**Task directions:** With every picture left out, give the data below back exactly.
+++ Exercise data +++
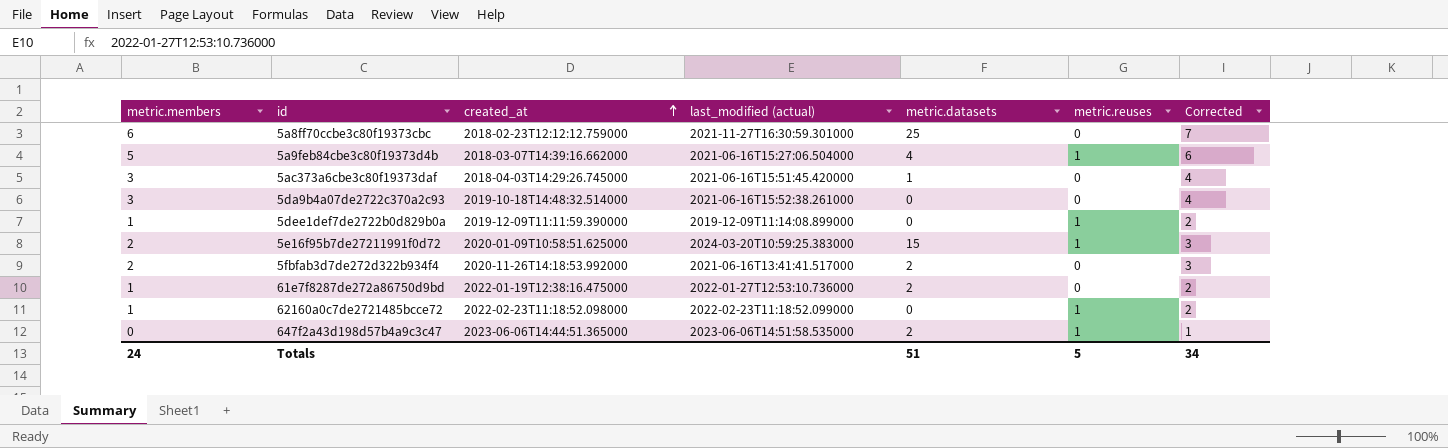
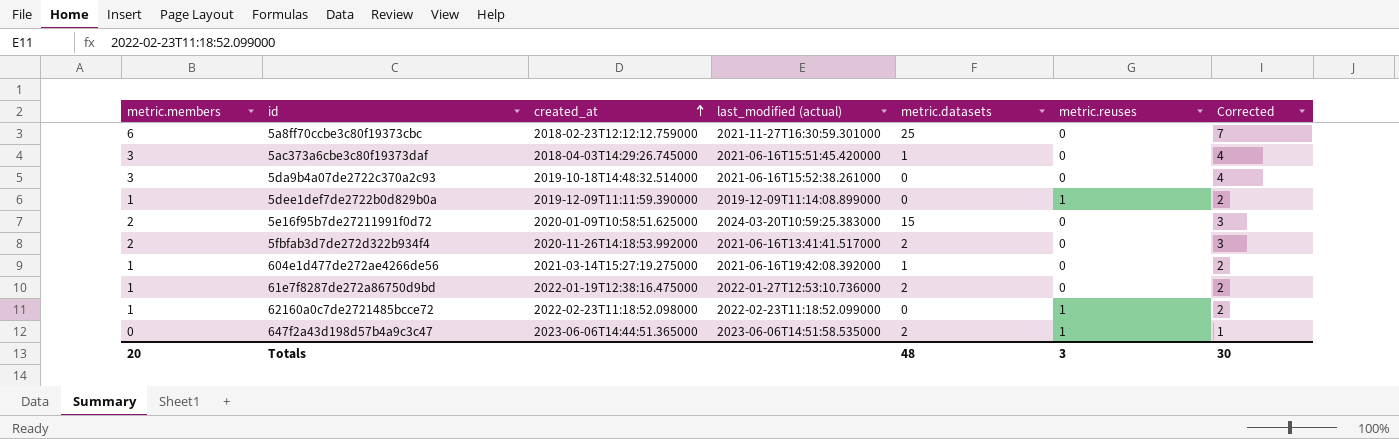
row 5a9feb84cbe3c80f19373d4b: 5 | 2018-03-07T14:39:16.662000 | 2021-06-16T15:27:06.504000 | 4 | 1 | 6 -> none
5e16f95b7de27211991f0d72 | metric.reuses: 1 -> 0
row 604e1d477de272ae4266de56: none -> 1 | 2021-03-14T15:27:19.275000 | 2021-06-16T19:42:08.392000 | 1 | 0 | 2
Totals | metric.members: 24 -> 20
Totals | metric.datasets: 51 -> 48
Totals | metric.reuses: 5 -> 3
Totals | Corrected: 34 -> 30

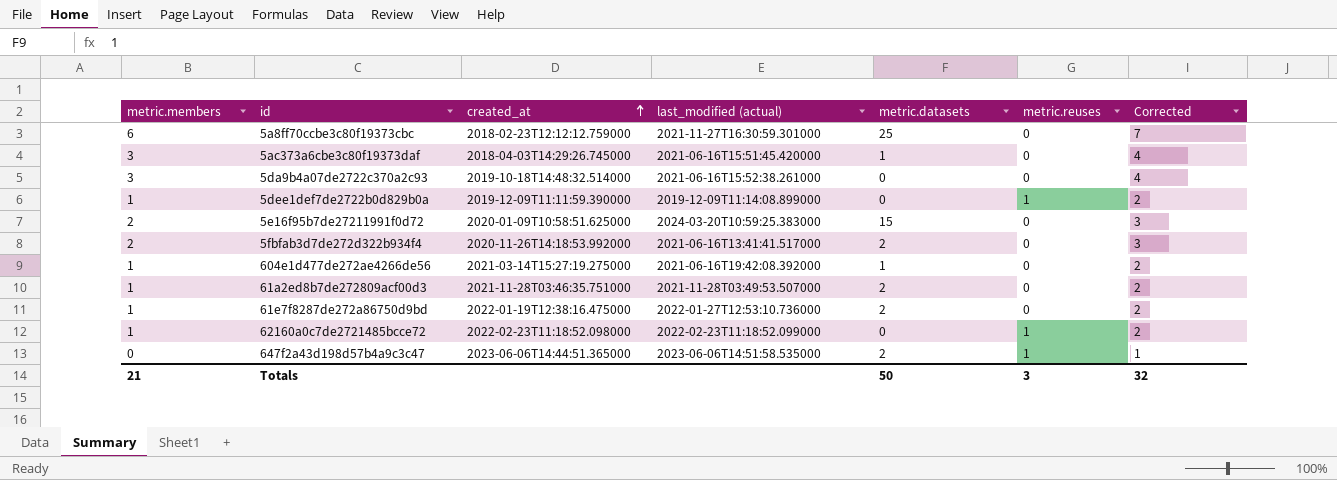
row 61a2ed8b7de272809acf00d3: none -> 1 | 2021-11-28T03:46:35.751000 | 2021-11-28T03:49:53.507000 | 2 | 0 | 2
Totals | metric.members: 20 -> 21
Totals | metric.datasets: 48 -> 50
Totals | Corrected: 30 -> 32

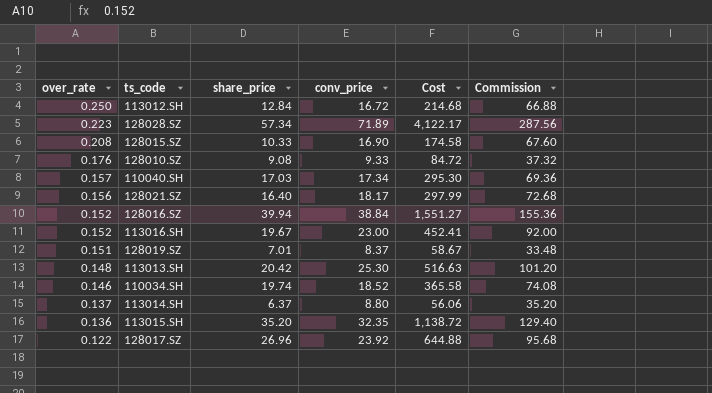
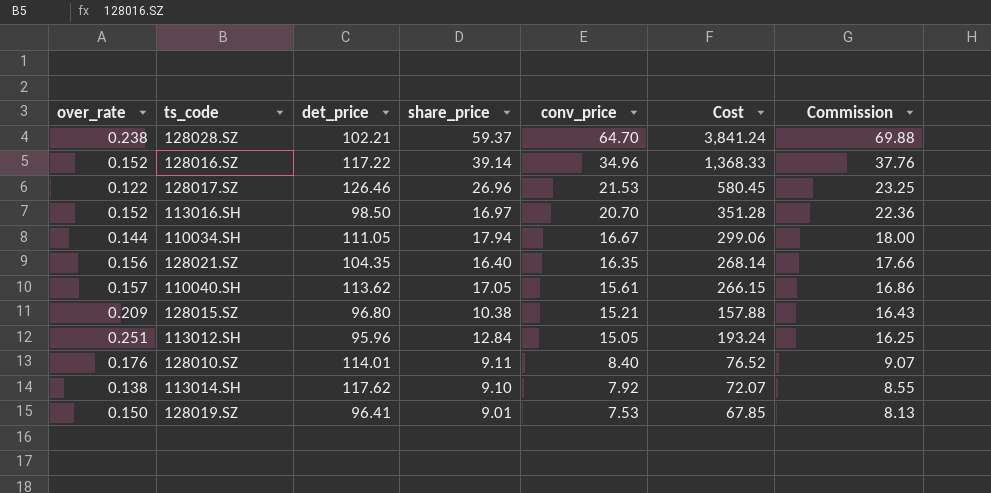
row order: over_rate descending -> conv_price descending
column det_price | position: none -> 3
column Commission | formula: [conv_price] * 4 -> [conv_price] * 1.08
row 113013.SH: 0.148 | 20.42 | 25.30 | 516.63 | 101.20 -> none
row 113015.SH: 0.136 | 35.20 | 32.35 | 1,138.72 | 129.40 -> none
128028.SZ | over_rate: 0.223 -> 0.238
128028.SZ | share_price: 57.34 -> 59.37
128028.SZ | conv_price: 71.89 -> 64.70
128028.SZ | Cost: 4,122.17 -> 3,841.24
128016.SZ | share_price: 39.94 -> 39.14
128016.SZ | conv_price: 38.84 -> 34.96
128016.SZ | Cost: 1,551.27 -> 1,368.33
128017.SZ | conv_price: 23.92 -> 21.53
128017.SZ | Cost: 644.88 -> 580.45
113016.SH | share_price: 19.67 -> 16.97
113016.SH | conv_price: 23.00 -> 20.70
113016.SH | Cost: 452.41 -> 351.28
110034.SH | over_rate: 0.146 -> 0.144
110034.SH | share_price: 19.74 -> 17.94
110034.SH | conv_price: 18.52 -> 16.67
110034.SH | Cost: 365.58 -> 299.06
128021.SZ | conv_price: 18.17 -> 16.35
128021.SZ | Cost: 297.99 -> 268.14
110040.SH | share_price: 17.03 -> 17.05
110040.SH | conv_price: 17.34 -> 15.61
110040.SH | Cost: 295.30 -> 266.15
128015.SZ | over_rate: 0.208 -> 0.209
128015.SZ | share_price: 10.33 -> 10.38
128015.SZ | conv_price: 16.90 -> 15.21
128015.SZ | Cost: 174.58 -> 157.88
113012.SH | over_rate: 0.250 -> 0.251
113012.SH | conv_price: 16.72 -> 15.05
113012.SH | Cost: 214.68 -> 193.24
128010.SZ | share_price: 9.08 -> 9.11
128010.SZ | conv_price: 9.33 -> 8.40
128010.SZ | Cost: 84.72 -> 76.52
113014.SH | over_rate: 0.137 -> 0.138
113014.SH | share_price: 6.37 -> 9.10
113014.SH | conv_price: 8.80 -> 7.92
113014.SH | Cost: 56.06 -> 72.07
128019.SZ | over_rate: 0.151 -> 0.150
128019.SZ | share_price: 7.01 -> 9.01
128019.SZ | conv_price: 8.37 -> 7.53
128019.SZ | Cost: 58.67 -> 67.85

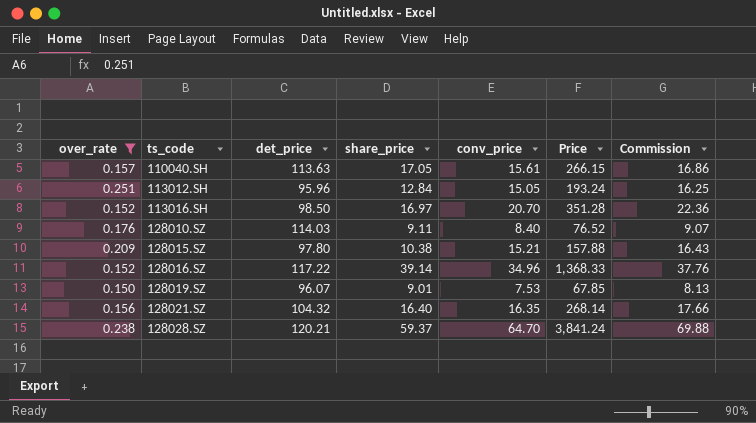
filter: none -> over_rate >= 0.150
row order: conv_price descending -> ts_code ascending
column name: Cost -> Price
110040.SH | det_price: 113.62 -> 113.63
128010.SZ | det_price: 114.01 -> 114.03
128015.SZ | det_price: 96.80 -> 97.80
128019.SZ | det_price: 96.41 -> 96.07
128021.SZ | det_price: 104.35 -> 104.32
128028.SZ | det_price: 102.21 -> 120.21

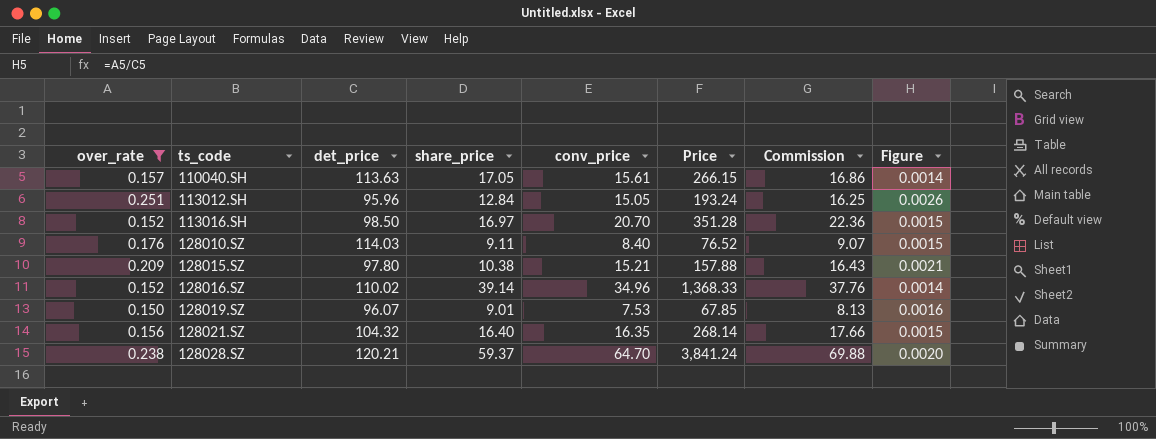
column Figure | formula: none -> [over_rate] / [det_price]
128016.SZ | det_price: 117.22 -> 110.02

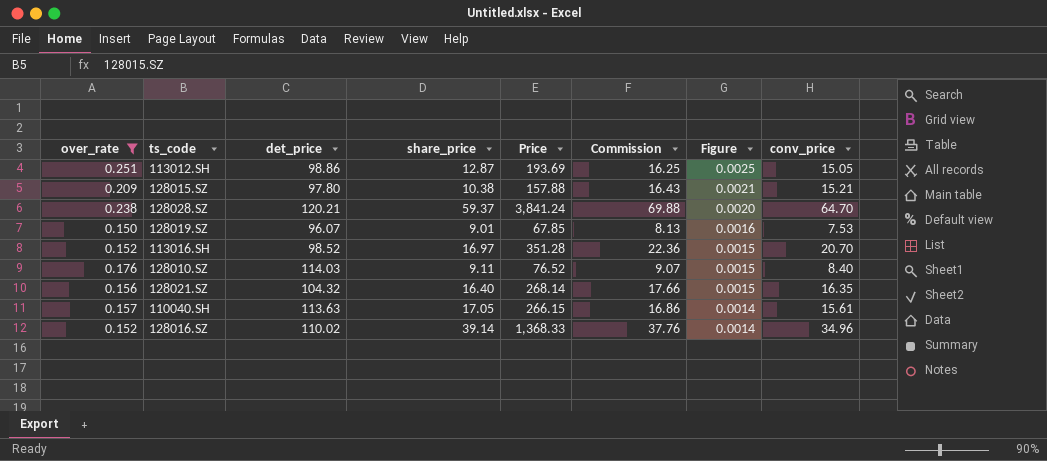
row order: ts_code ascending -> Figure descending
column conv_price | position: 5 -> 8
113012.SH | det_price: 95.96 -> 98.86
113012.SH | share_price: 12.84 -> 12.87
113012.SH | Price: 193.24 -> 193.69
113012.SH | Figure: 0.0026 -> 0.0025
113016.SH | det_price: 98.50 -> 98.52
+++
**Task answer:**
row 5a9feb84cbe3c80f19373d4b: 5 | 2018-03-07T14:39:16.662000 | 2021-06-16T15:27:06.504000 | 4 | 1 | 6 -> none
5e16f95b7de27211991f0d72 | metric.reuses: 1 -> 0
row 604e1d477de272ae4266de56: none -> 1 | 2021-03-14T15:27:19.275000 | 2021-06-16T19:42:08.392000 | 1 | 0 | 2
Totals | metric.members: 24 -> 20
Totals | metric.datasets: 51 -> 48
Totals | metric.reuses: 5 -> 3
Totals | Corrected: 34 -> 30

row 61a2ed8b7de272809acf00d3: none -> 1 | 2021-11-28T03:46:35.751000 | 2021-11-28T03:49:53.507000 | 2 | 0 | 2
Totals | metric.members: 20 -> 21
Totals | metric.datasets: 48 -> 50
Totals | Corrected: 30 -> 32

row order: over_rate descending -> conv_price descending
column det_price | position: none -> 3
column Commission | formula: [conv_price] * 4 -> [conv_price] * 1.08
row 113013.SH: 0.148 | 20.42 | 25.30 | 516.63 | 101.20 -> none
row 113015.SH: 0.136 | 35.20 | 32.35 | 1,138.72 | 129.40 -> none
128028.SZ | over_rate: 0.223 -> 0.238
128028.SZ | share_price: 57.34 -> 59.37
128028.SZ | conv_price: 71.89 -> 64.70
128028.SZ | Cost: 4,122.17 -> 3,841.24
128016.SZ | share_price: 39.94 -> 39.14
128016.SZ | conv_price: 38.84 -> 34.96
128016.SZ | Cost: 1,551.27 -> 1,368.33
128017.SZ | conv_price: 23.92 -> 21.53
128017.SZ | Cost: 644.88 -> 580.45
113016.SH | share_price: 19.67 -> 16.97
113016.SH | conv_price: 23.00 -> 20.70
113016.SH | Cost: 452.41 -> 351.28
110034.SH | over_rate: 0.146 -> 0.144
110034.SH | share_price: 19.74 -> 17.94
110034.SH | conv_price: 18.52 -> 16.67
110034.SH | Cost: 365.58 -> 299.06
128021.SZ | conv_price: 18.17 -> 16.35
128021.SZ | Cost: 297.99 -> 268.14
110040.SH | share_price: 17.03 -> 17.05
110040.SH | conv_price: 17.34 -> 15.61
110040.SH | Cost: 295.30 -> 266.15
128015.SZ | over_rate: 0.208 -> 0.209
128015.SZ | share_price: 10.33 -> 10.38
128015.SZ | conv_price: 16.90 -> 15.21
128015.SZ | Cost: 174.58 -> 157.88
113012.SH | over_rate: 0.250 -> 0.251
113012.SH | conv_price: 16.72 -> 15.05
113012.SH | Cost: 214.68 -> 193.24
128010.SZ | share_price: 9.08 -> 9.11
128010.SZ | conv_price: 9.33 -> 8.40
128010.SZ | Cost: 84.72 -> 76.52
113014.SH | over_rate: 0.137 -> 0.138
113014.SH | share_price: 6.37 -> 9.10
113014.SH | conv_price: 8.80 -> 7.92
113014.SH | Cost: 56.06 -> 72.07
128019.SZ | over_rate: 0.151 -> 0.150
128019.SZ | share_price: 7.01 -> 9.01
128019.SZ | conv_price: 8.37 -> 7.53
128019.SZ | Cost: 58.67 -> 67.85

filter: none -> over_rate >= 0.150
row order: conv_price descending -> ts_code ascending
column name: Cost -> Price
110040.SH | det_price: 113.62 -> 113.63
128010.SZ | det_price: 114.01 -> 114.03
128015.SZ | det_price: 96.80 -> 97.80
128019.SZ | det_price: 96.41 -> 96.07
128021.SZ | det_price: 104.35 -> 104.32
128028.SZ | det_price: 102.21 -> 120.21

column Figure | formula: none -> [over_rate] / [det_price]
128016.SZ | det_price: 117.22 -> 110.02

row order: ts_code ascending -> Figure descending
column conv_price | position: 5 -> 8
113012.SH | det_price: 95.96 -> 98.86
113012.SH | share_price: 12.84 -> 12.87
113012.SH | Price: 193.24 -> 193.69
113012.SH | Figure: 0.0026 -> 0.0025
113016.SH | det_price: 98.50 -> 98.52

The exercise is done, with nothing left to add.